# Boarding?



## ilopez (Apr 5, 2010)

Im going on a trip and I can't find anyone to doggie sit so my last resort is to board him. So does anyone have any good/bad experiences with boarding places? Any tips or advice? Im really nervous about this and don't really want to do this but it is my only option...


----------



## aus_staffy (Nov 10, 2009)

I think the main thing is to find one that is familiar with the breed. I don't know if there are any specialty APBT/Bully breed boarding kennels around where you live but it would be worth finding out.
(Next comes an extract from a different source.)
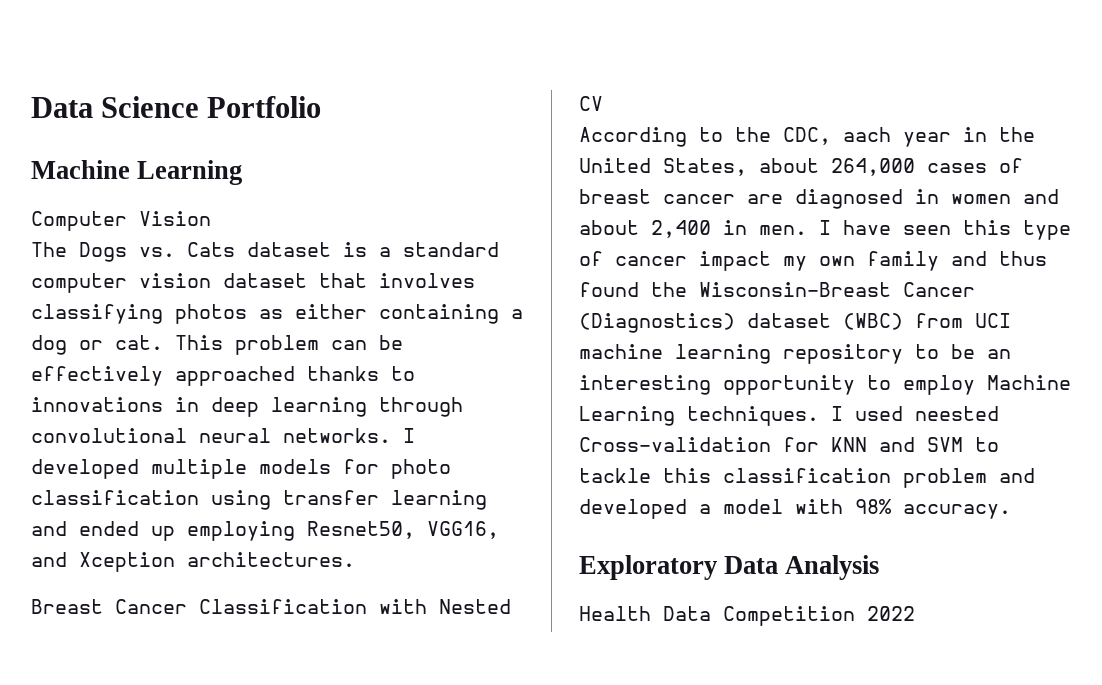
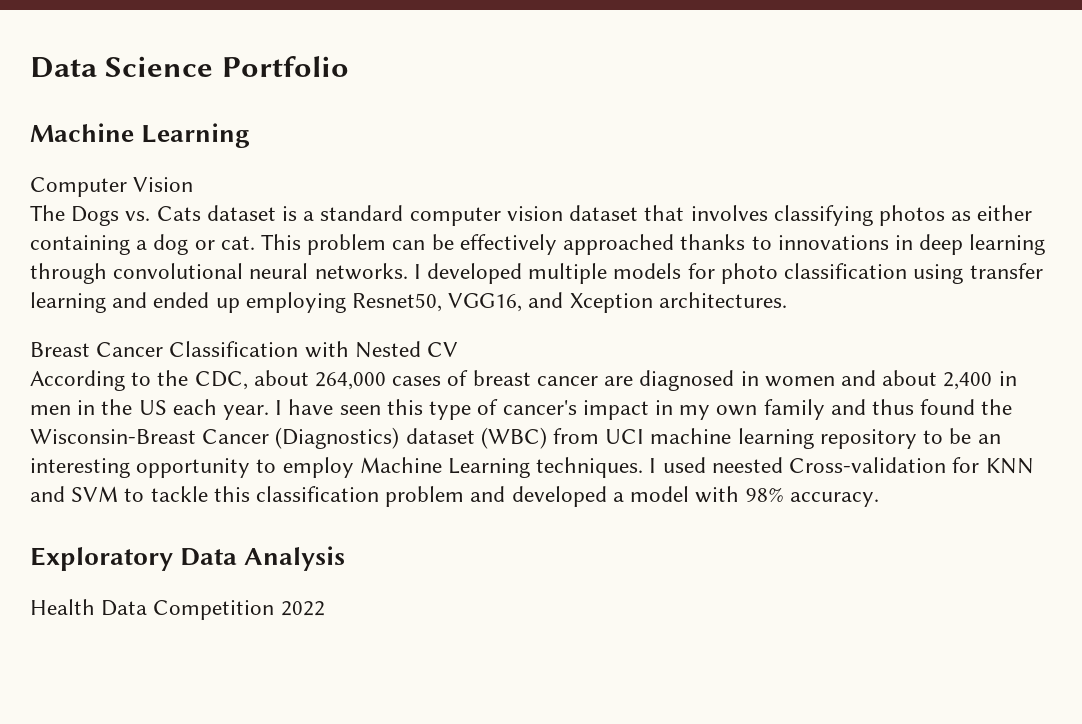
[843,127,1035,147] [579,158,747,176] aach year in the United States, -> (248, 380) none
[759,225,807,235] men. -> [30,399,270,420] men in the US each year.
[615,251,771,271] cancer impact -> [502,400,673,420] cancer's impact in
You don't want your dog being left to play around other dogs unsupervised.


----------



## ilopez (Apr 5, 2010)

The only one that I've really looked into is the Petshotel inside petsmart which they already told me they wouldnt allow playtime with other dogs since he is a bully breed.
Im just nervous because I don't want him locked up for three days with no excersize. They say they take them on walks , but you never know what really goes on!


----------



## Wingman (Oct 21, 2009)

I know you say you can't find anyone to watch your dog, but have you tried offering one of your friends the same amount that you'd pay a boarding place? Find a good friend and see if they won't watch your dog for 3 days for 50 bucks. I bet a lot of them are more willing when there is cash involved...lol I know I'd watch a friends dog if they offered me 50 bucks...haha I'd prolly do it for free, but the 50bucks is just icing on the cake!


----------



## jmejiaa (Dec 8, 2009)

Wingman said:


> I know you say you can't find anyone to watch your dog, but have you tried offering one of your friends the same amount that you'd pay a boarding place? Find a good friend and see if they won't watch your dog for 3 days for 50 bucks. I bet a lot of them are more willing when there is cash involved...lol I know I'd watch a friends dog if they offered me 50 bucks...haha I'd prolly do it for free, but the 50bucks is just icing on the cake!


:goodpost:

I know craigslist has people offering dog watching services, you just have to be very careful. You might be able to find reviews for said people.


----------



## ilopez (Apr 5, 2010)

The problem is that ALL of our friends are also going on this trip with us. Family members are also out of the question, they are not dog people and have no idea how to take care of one...I'm at a roadblock and the trip is on the 16th, i'm running out of time!


----------



## aus_staffy (Nov 10, 2009)

I still think you should use a proper boarding kennel. If you still have some time, try to check them out in person and get a feel for how the dogs are housed/fed/exercised. I wouldn't worry too much about your dog getting locked up too much. It's only for three days and it's better that than letting him run around with strange dogs and possibly getting himself into trouble. I'm sure a reputable kennel would be walking him daily though.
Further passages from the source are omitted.